# Sample ipfw configuration for natd?



## stefarossi (Jan 13, 2013)

Hello everybody, this is my first post here. I'll do my best not to be corrected by the great DutchDaemon. :stud

I have a machine (I'll call it "firewall") with two NICs:
- bge0, connected to an "untrusted" network and to the internet, IP 192.168.1.1
- re0, connected to my network, IP 192.168.2.1

I'm already running *natd* to allow computers within my network to reach the internet. I'd like, however, to protect my network and the firewall itself.

I'd like to:
- allow every port of the firewall to be accessible from re0 (the local network)
- allow access to *sshd* from both networks
- allow passive ftp connections to the firewall and to the .2.254 network
- allow every connection from the .2.254 network and the firewall to the internet
- deny every connection from the .1.254 network to the local network

I tried to do it by myself different times to no avail. I could make passive ftp _or_ dns resolution work, but not both. :OOO

Could somebody please post a sample *ipfw* configuration to do something like that? Many thanks.


----------



## wblock@ (Jan 14, 2013)

There are sample configurations in /etc/rc.firewall.


----------



## cpm@ (Jan 14, 2013)

Interesting to read, Peter N. M. Hansteen website, author of "The Book of PF". I suggest to use pf(4) instead ipfw(4).
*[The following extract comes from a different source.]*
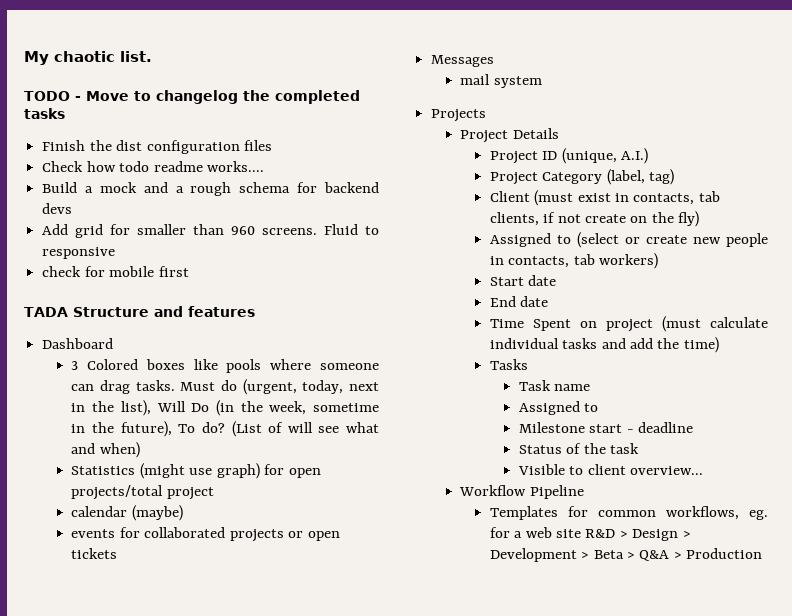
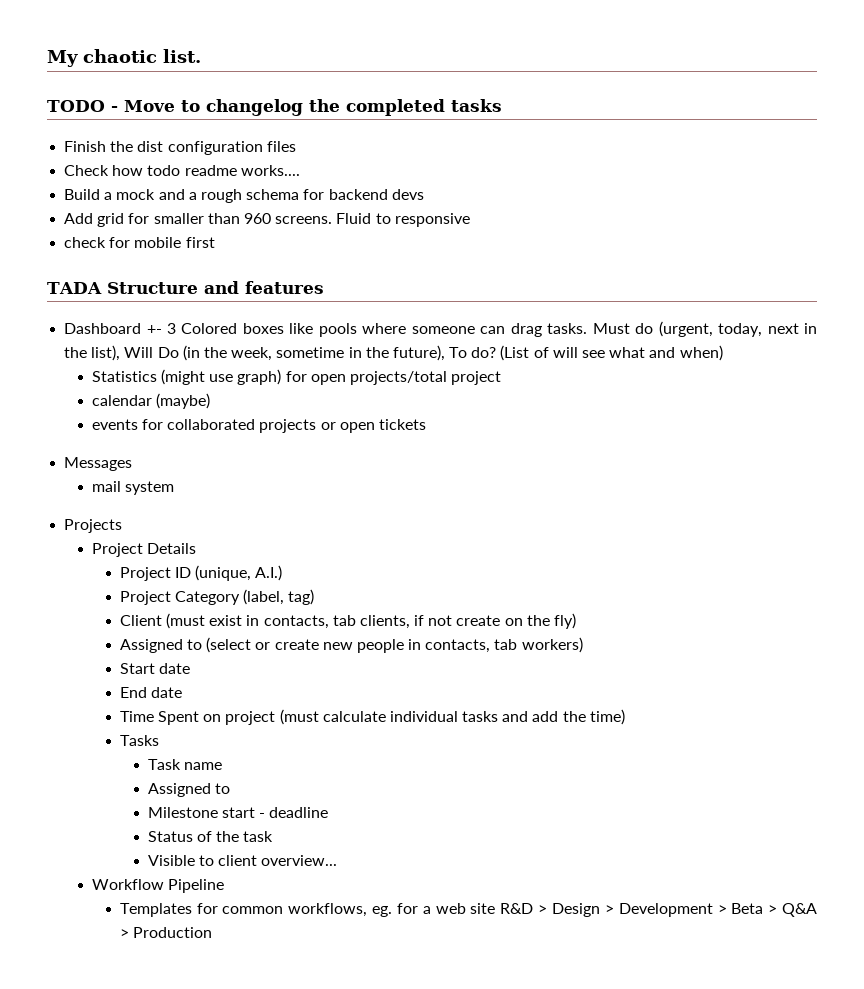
(114, 343) // -> [146,325,162,334] +-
Check out firewall chart to see a quickly comparative of BSD firewalling options.


----------



## stefarossi (Jan 20, 2013)

Thanks everybody, I'll take a look at those.


----------



## m_zebardast (Feb 23, 2013)

If you want to learn freebsd FreeBSD firewall (ipfw) you can use m0n0wall (http://m0n0.ch/wall/), which is aimed at being a complete firewall software package with a simple and great web interface.

You can learn very fast and very easy. If you want to learn command line configurations you can use exec.php of m0n0wall.


----------